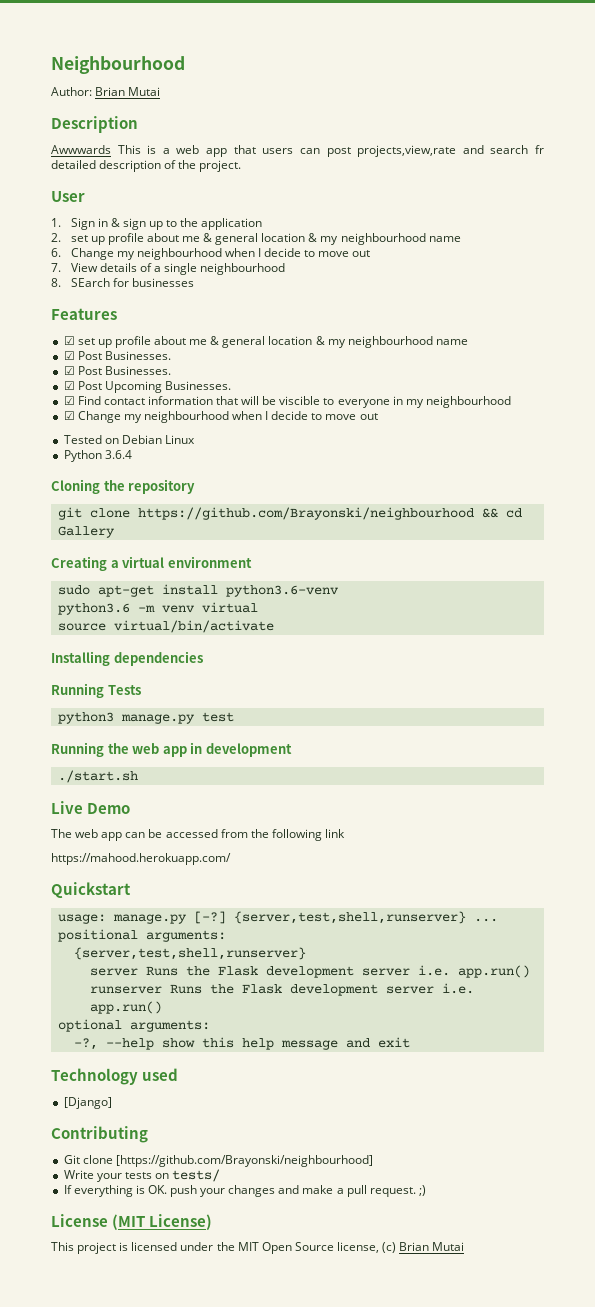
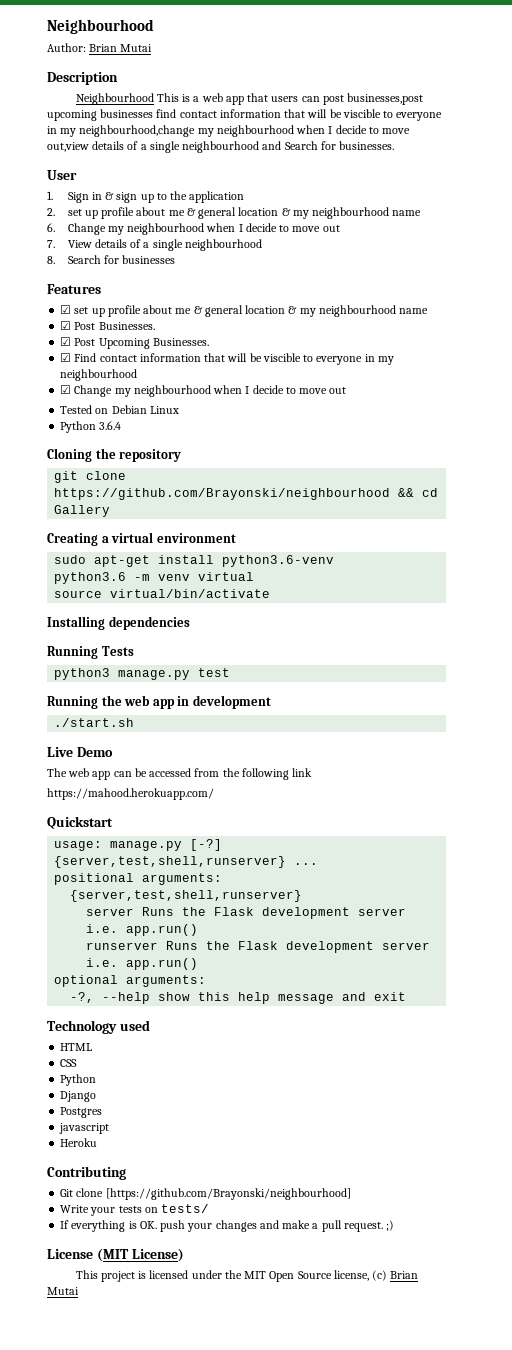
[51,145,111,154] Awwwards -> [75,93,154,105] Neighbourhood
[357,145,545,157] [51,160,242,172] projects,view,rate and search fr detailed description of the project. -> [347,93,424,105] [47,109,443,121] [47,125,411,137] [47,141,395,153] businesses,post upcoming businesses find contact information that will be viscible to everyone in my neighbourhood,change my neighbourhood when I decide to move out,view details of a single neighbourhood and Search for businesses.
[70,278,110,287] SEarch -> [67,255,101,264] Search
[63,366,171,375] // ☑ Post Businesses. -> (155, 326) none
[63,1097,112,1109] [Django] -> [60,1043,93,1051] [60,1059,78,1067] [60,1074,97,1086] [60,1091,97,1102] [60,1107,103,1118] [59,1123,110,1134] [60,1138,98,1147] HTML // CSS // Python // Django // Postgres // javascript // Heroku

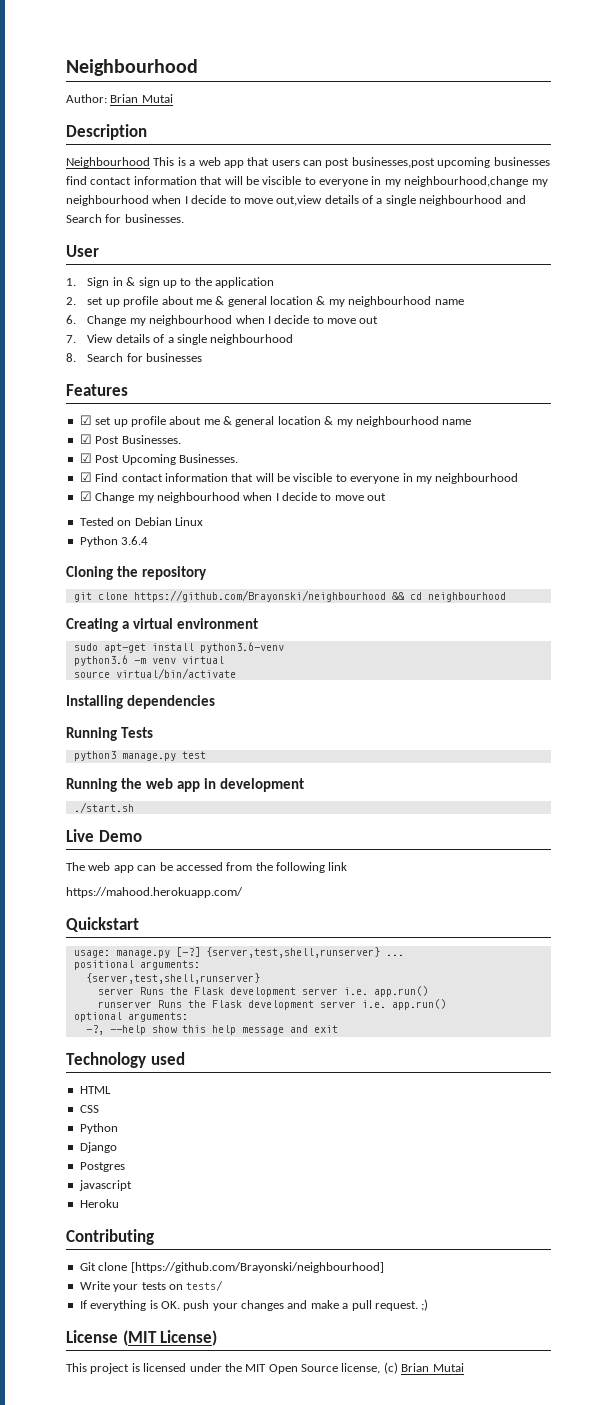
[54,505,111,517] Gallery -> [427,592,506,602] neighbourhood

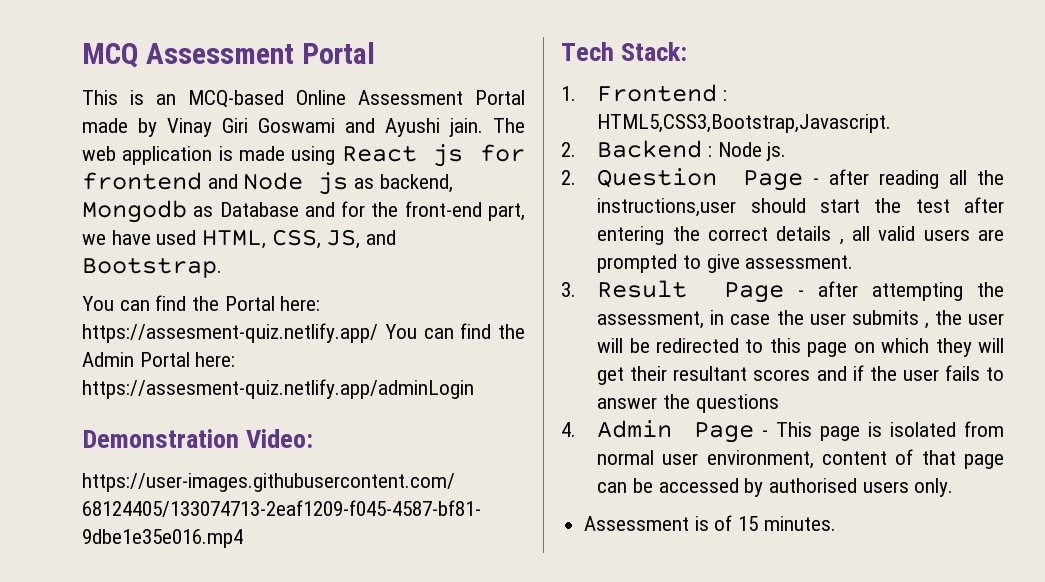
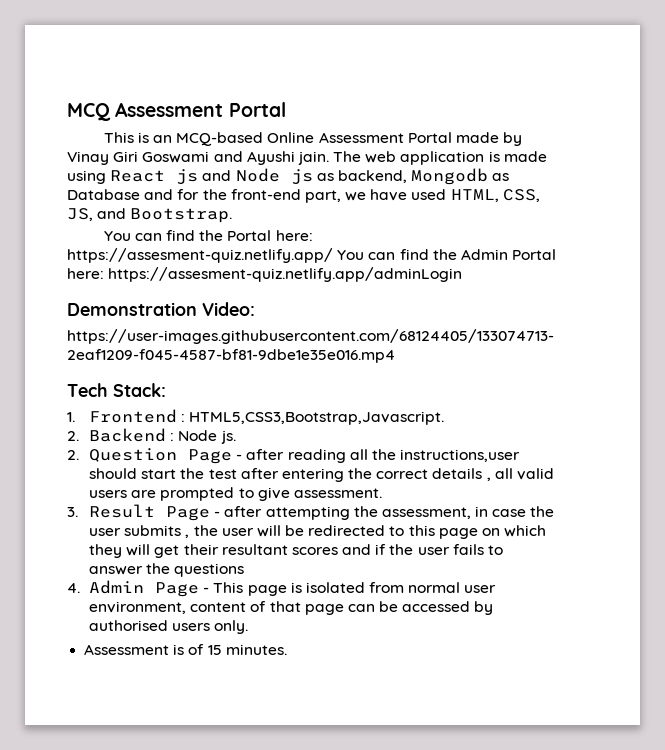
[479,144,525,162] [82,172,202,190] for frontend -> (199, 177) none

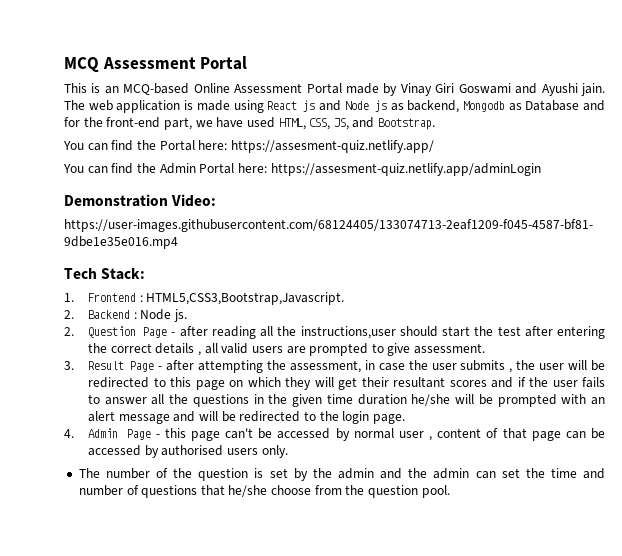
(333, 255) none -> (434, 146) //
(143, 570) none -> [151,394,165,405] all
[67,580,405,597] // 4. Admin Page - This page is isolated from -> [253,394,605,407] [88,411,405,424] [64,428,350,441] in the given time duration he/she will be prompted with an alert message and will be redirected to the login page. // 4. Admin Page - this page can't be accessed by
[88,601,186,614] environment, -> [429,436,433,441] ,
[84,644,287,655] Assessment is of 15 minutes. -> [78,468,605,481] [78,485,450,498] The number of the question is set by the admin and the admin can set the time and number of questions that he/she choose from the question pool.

...

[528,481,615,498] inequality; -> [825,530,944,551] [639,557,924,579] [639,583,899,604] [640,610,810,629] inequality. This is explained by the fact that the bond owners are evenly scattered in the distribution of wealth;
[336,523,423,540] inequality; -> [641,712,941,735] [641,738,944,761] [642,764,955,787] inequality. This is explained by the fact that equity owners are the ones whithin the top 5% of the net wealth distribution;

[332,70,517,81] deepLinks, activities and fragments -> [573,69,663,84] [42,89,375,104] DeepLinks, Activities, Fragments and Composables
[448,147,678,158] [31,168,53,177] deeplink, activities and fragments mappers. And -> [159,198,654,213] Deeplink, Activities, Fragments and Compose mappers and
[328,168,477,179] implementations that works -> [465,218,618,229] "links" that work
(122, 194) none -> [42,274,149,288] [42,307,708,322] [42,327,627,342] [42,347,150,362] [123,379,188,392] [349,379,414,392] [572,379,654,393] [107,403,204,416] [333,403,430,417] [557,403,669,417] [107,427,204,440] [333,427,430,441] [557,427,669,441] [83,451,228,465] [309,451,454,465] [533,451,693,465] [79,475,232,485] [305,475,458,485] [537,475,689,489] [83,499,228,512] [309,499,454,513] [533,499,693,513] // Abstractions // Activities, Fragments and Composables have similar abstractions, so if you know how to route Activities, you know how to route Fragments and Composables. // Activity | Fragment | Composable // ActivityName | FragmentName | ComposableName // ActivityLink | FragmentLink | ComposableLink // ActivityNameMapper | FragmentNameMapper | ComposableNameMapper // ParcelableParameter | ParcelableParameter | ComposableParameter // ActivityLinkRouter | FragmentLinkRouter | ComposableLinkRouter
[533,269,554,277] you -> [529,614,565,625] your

==

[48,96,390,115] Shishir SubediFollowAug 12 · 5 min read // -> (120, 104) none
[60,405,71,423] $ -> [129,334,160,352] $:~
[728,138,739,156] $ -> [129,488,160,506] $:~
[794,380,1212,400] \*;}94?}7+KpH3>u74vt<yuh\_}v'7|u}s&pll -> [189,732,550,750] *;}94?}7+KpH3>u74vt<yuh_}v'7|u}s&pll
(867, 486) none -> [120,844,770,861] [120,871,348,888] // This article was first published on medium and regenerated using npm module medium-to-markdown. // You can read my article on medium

> _Exercise description_
Retype exactly the span of lines from the one with "[51,145,111,154] Awwwards ->" through the one with "[63,366,171,375] // ☑"; include both ends and omit the rest of the material.

> _Your response_
[51,145,111,154] Awwwards -> [75,93,154,105] Neighbourhood
[357,145,545,157] [51,160,242,172] projects,view,rate and search fr detailed description of the project. -> [347,93,424,105] [47,109,443,121] [47,125,411,137] [47,141,395,153] businesses,post upcoming businesses find contact information that will be viscible to everyone in my neighbourhood,change my neighbourhood when I decide to move out,view details of a single neighbourhood and Search for businesses.
[70,278,110,287] SEarch -> [67,255,101,264] Search
[63,366,171,375] // ☑ Post Businesses. -> (155, 326) none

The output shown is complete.